This piece, which will focus on the dynamic of race in drug systems, is the second of three articles dedicated to the social and political aspects of the opioid epidemic. Many politicians and officials have proclaimed that opioid drug addiction is “non-discriminatory,” in that it affects people of all demographics. But before the epidemic became an “epidemic,” opioid users were predominantly people of color, typically living in highly segregated urban areas. At this time, little effort was made by legislatures to solve the crisis because it seemed to be isolated in small populations. It was not until opioid addiction began affecting the lives of suburban whites that the problem became an important policy priority.
Rapidly, “empathy” and “recovery” have become the new buzzwords for politicians and law enforcement officers. One officer told the New York Times, “the way I look at addiction now is completely different. I can’t tell you what changed inside of me, but these are people and they have a purpose in life.” To be blunt, the “change” inside of him, like in many other officials, was most likely precipitated by the shift in those affected; in American, white people now make up ninety percent of opioid users and overdose at a rate twice that of black people and three and a half times that of Latino people. According to the CDC, the rate of heroin use among non-white adults has remained the same, but the rate among white adults has increased 114 percent. Clearly, this problem has become an “epidemic” partly because it has become a white problem.
In 2016, the U.S. House of Representatives passed eighteen opioid related bills during one week in May. That February, President Obama pushed for national opioid awareness and an additional $1.1 billion in government spending. A month later, the President met with hip-hop star Macklemore to discuss the artist’s new MTV documentary about the epidemic. In the interview, President Obama told Macklemore, “the good news is that awareness is starting to rise. And, I’ll be honest with you, part of what’s starting to change is that the opioid crisis is getting into communities that are suburban, that are relatively well-to-do, rural communities, white communities, and people’s kids who are being affected are folks who have a voice.” President Obama clearly understands how the problem evolved and now seems to express the same frustration many Americans of color have towards the sudden change of heart in legislature.
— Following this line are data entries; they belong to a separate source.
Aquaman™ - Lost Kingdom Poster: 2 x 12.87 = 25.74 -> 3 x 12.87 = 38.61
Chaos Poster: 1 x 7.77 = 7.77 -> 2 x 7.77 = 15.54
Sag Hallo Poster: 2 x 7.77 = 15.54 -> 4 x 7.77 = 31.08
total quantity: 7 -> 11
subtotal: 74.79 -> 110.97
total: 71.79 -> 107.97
This frustration not only stems from the parallel relationship between race and politics, but also from the singular treatment of opioid addiction. This epidemic is presented as being about prescription opioids and heroin, but what about drugs like fentanyl, PCP, and cocaine?
As shown on the White House’s website, the rise in opioid deaths throughout the 2000s is closely related to non-pharmaceutical fentanyl, yet these statistics have been reduced to the fine print while prescription opioids and heroin take center stage. Specifically, between 2005 and 2006, there is a clear spike in opioid-related deaths and non-prescription fentanyl, as seen in the note in the whitehouse.gov graph. Furthermore, forty-four percent of people who died from non-pharmaceutical fentanyl-related overdoses in these years were black or Latino.
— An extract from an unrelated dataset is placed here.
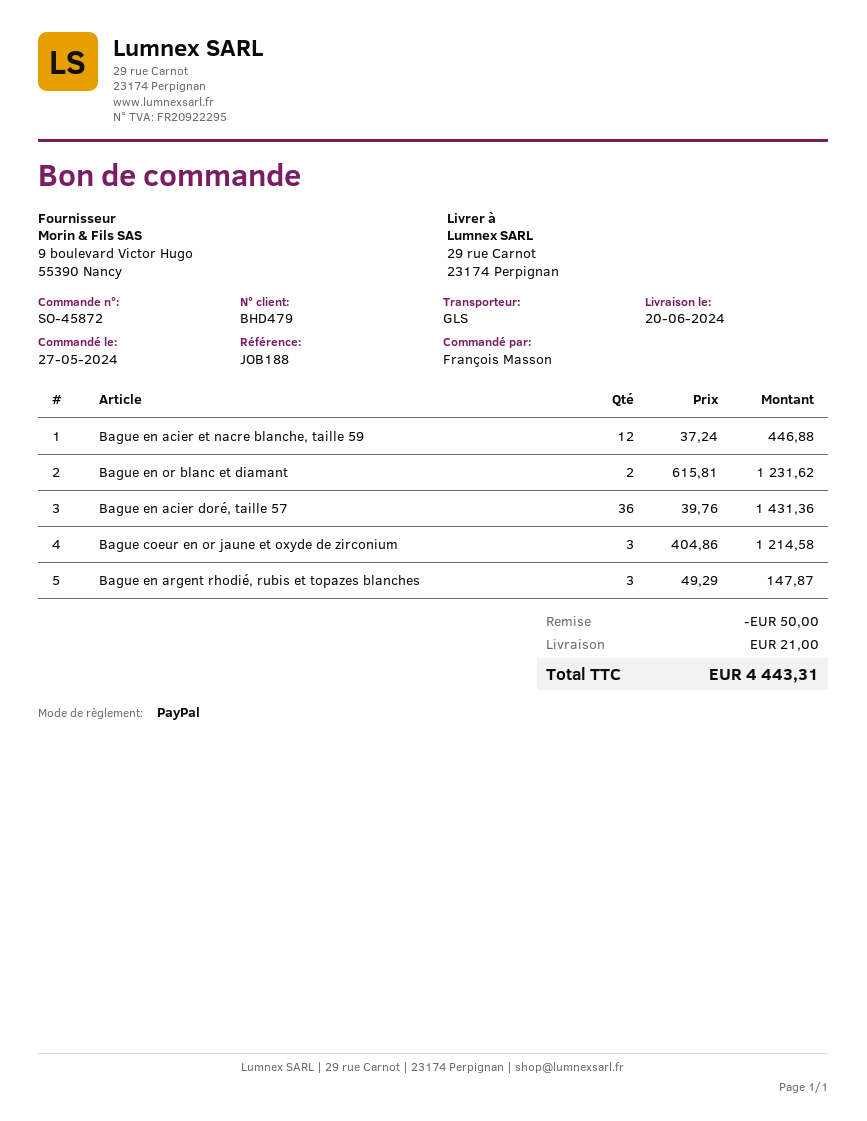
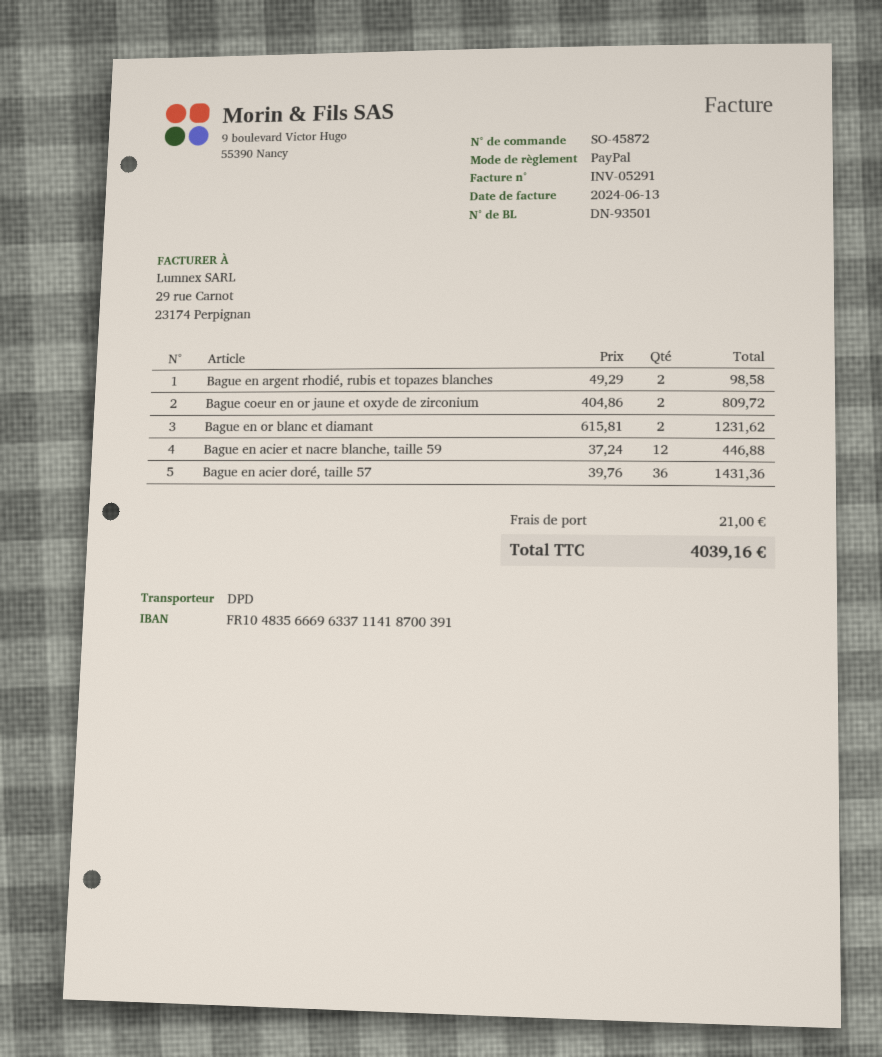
shipping method: GLS -> DPD
Bague coeur en or jaune et oxyde de zirconium: 3 x 404.86 = 1214.58 -> 2 x 404.86 = 809.72
Bague en argent rhodié, rubis et topazes blanches: 3 x 49.29 = 147.87 -> 2 x 49.29 = 98.58
discount: 50.00 -> none
total: 4443.31 -> 4039.16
PCP and cocaine are also drugs used predominantly by Americans of color. Between 2005 and 2011, PCP-related emergency department visits increased by more than four hundred percent, over seventy-five thousand visits annually. Cocaine was involved in over five hundred thousand emergency department visits in 2011. These alarming numbers are escalating further, but new policies continuously focus strictly on heroin and prescription opioids. Based on this evidence, it seems as though the drugs with high populations of white users are the drugs that receive the most focus and funding. In order to aid all of America’s population, the government needs to fund a culture of treatment and prevention for all types of addiction, rather than just prescription opioids and heroin.
It is also important to consider that the U.S. still holds thousands of people of color under correctional control for drug offenses. The government is expanding new drug policies while failing to repair historically unfair drug-related incarceration rates.
Most political scientists believe we arrived at this point thanks to the “War on Drugs.” During desperate policy implementation, “tough on crime” laws prioritized punishment over rehabilitation. Unintentionally or not, lawmakers targeted poor communities of color as the main sources of the epidemic. The prioritization of punishment over rehabilitation in communities of color led to the mass incarceration of black and Latino citizens. As of 2010, eighty-five percent of prisoners in the U.S. were in prison for crimes involving substance abuse, and seventy percent of inmates in the U.S. at the time were people of color. This number is clearly unfair, since 2014 statistics show that sixty-five percent of illicit drug users were white. Logically, sixty-five percent of prisoners incarcerated for crimes involving substance abuse would be white and thirty-five percent would be non-white.
The statistics are public and the government seems to be aware, so why, then, is this distribution still so skewed? The money will go where those in power are, and those in power are white. Policy makers will fail to fix mass incarceration because of the small population of white citizens in jail for drug-related offenses, and they will continue to singularly focus their efforts on the prescription opioid epidemic because the mass population of prescription drug users are white. To end this racial discrimination, we must continue discussing the intersectionality between politics and race. Finally, we must ensure that our leaders understand both the causes and consequences of their inconsistent drug policies.